__Requirement__:
Reproduce the records that follow exactly; any picture among them stays out.

Saved data entries
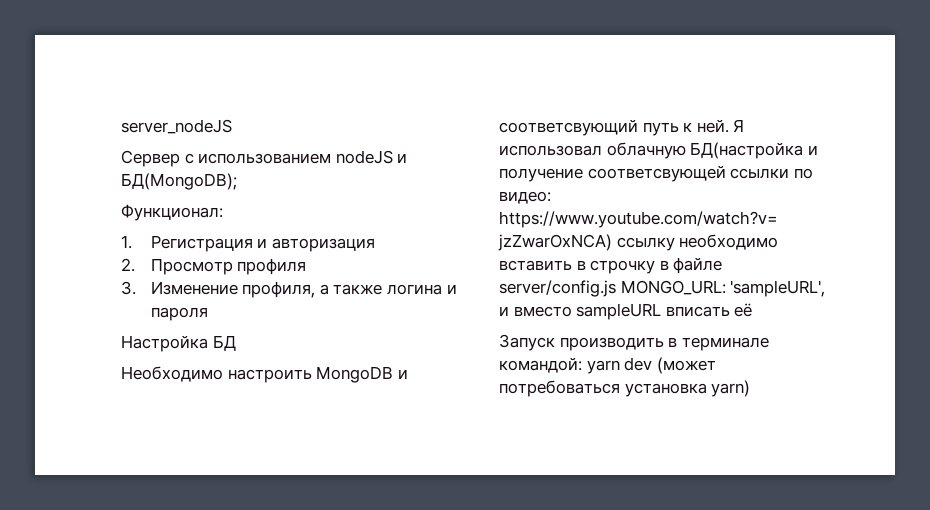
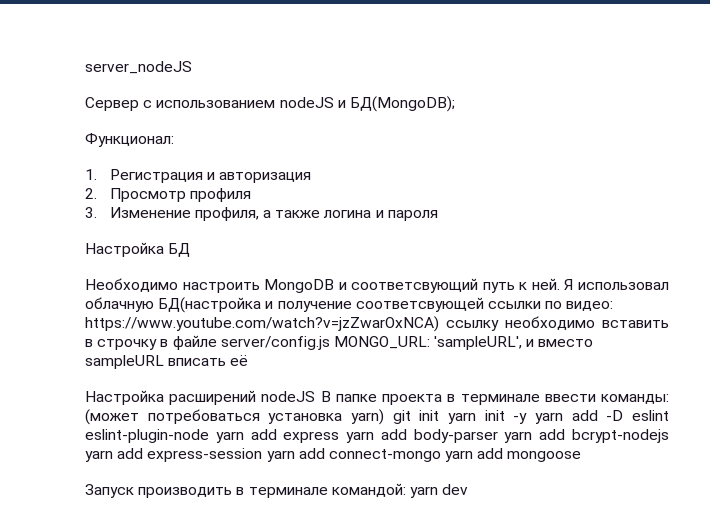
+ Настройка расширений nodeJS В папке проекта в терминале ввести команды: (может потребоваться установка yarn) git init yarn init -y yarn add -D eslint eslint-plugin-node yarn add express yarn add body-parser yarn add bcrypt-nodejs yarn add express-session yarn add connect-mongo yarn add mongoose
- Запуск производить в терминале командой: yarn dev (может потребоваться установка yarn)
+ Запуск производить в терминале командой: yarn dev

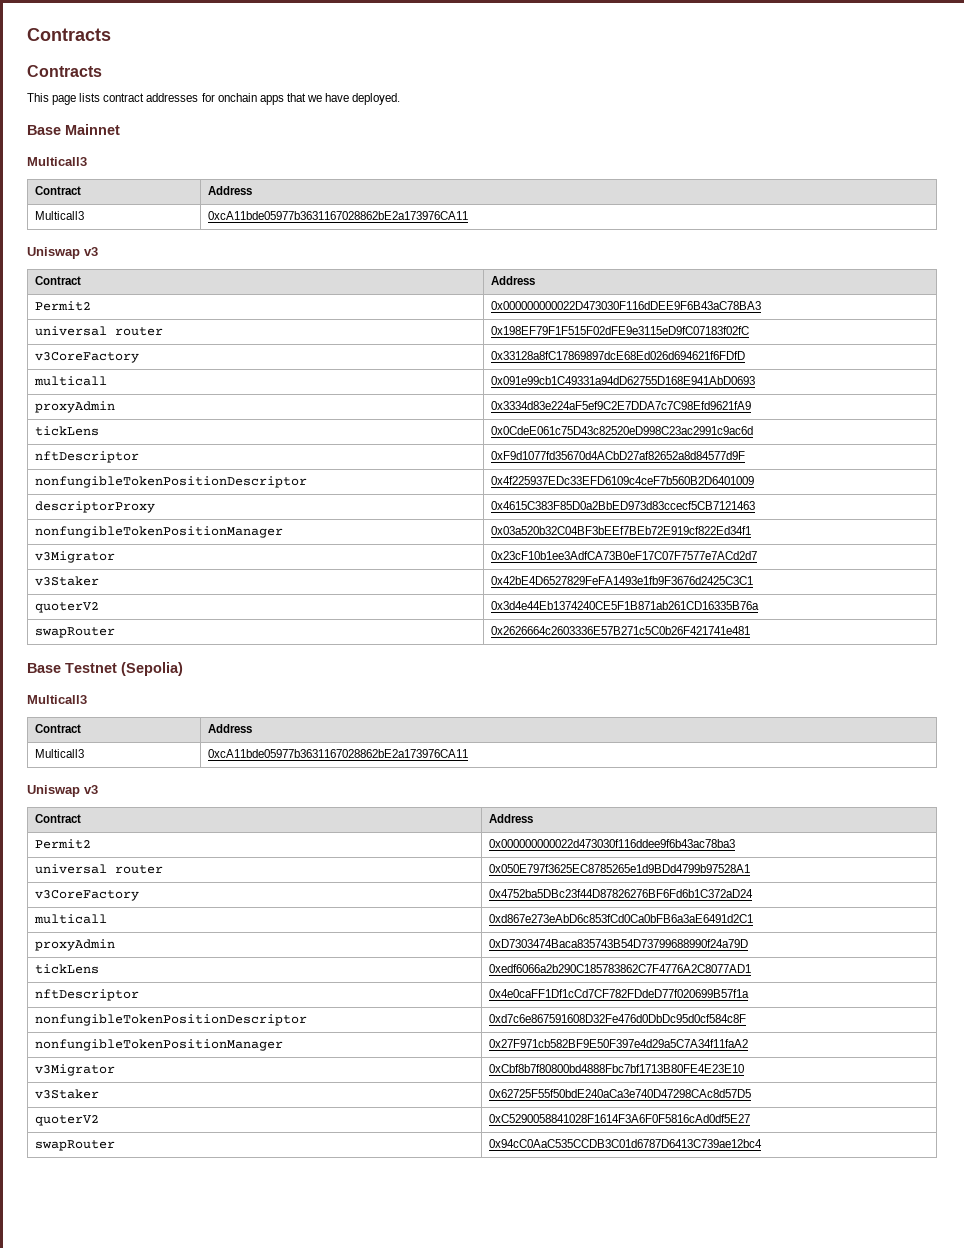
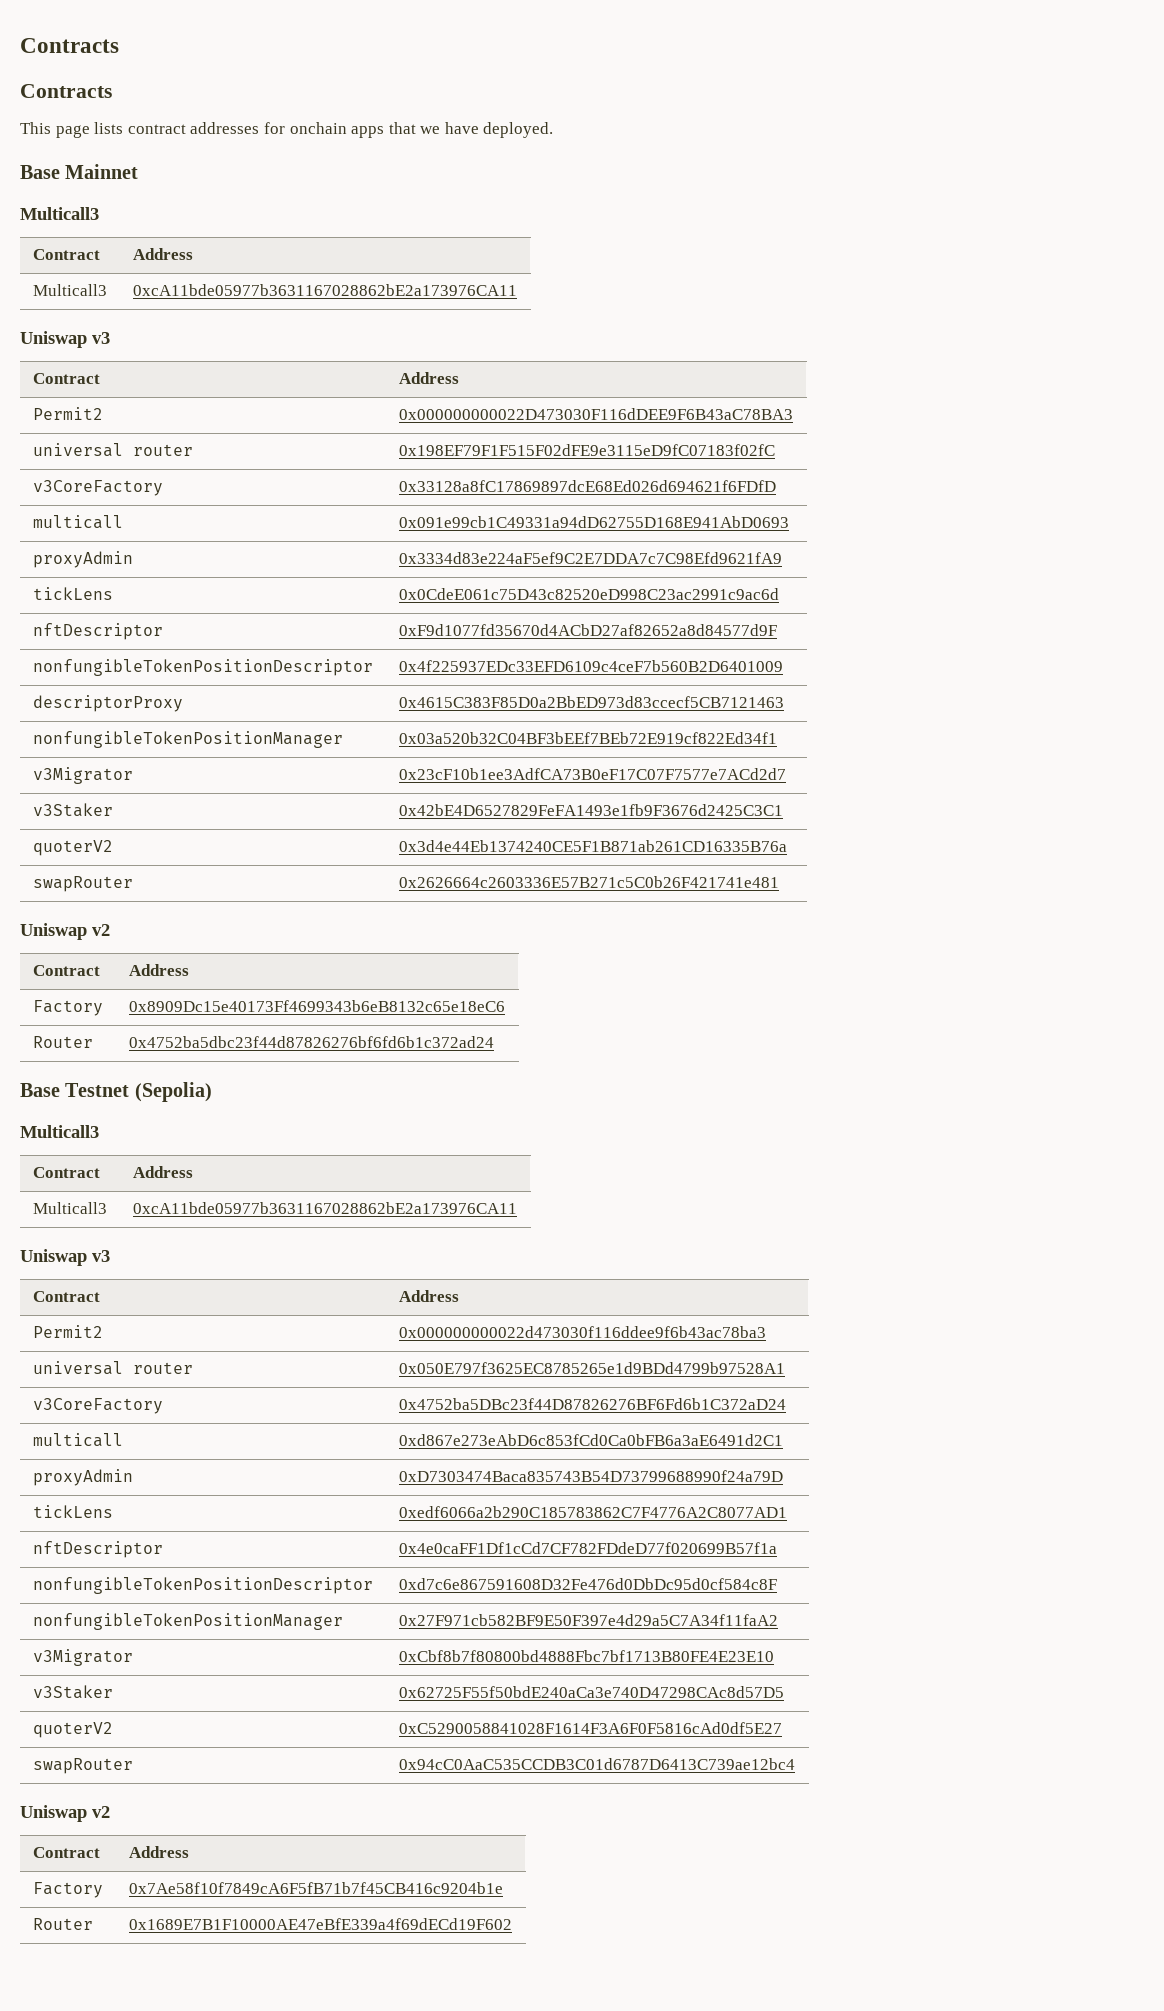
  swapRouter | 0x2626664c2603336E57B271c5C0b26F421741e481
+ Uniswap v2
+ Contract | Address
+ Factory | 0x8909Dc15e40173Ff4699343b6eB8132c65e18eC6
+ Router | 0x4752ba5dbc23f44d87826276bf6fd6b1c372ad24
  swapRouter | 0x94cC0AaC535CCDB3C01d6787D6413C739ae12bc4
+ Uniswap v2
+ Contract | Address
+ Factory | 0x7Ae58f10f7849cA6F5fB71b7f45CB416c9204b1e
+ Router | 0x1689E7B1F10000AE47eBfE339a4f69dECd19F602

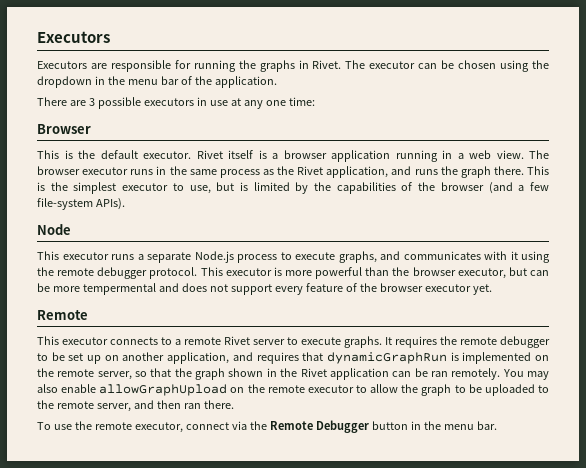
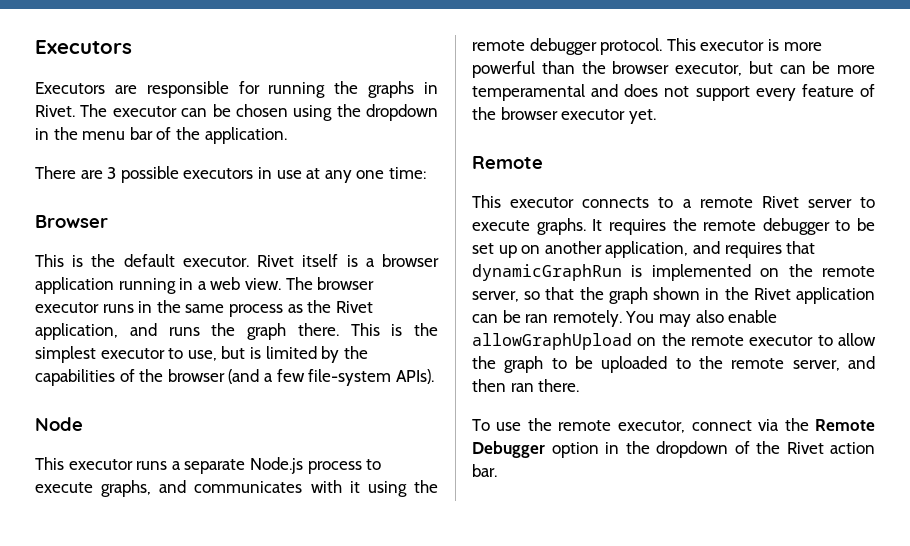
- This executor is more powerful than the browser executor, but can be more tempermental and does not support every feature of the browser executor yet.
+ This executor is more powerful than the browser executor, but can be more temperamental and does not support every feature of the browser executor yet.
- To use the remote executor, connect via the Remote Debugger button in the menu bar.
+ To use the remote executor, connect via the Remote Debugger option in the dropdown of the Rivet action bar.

__Problem solution__:
+ Настройка расширений nodeJS В папке проекта в терминале ввести команды: (может потребоваться установка yarn) git init yarn init -y yarn add -D eslint eslint-plugin-node yarn add express yarn add body-parser yarn add bcrypt-nodejs yarn add express-session yarn add connect-mongo yarn add mongoose
- Запуск производить в терминале командой: yarn dev (может потребоваться установка yarn)
+ Запуск производить в терминале командой: yarn dev

  swapRouter | 0x2626664c2603336E57B271c5C0b26F421741e481
+ Uniswap v2
+ Contract | Address
+ Factory | 0x8909Dc15e40173Ff4699343b6eB8132c65e18eC6
+ Router | 0x4752ba5dbc23f44d87826276bf6fd6b1c372ad24
  swapRouter | 0x94cC0AaC535CCDB3C01d6787D6413C739ae12bc4
+ Uniswap v2
+ Contract | Address
+ Factory | 0x7Ae58f10f7849cA6F5fB71b7f45CB416c9204b1e
+ Router | 0x1689E7B1F10000AE47eBfE339a4f69dECd19F602

- This executor is more powerful than the browser executor, but can be more tempermental and does not support every feature of the browser executor yet.
+ This executor is more powerful than the browser executor, but can be more temperamental and does not support every feature of the browser executor yet.
- To use the remote executor, connect via the Remote Debugger button in the menu bar.
+ To use the remote executor, connect via the Remote Debugger option in the dropdown of the Rivet action bar.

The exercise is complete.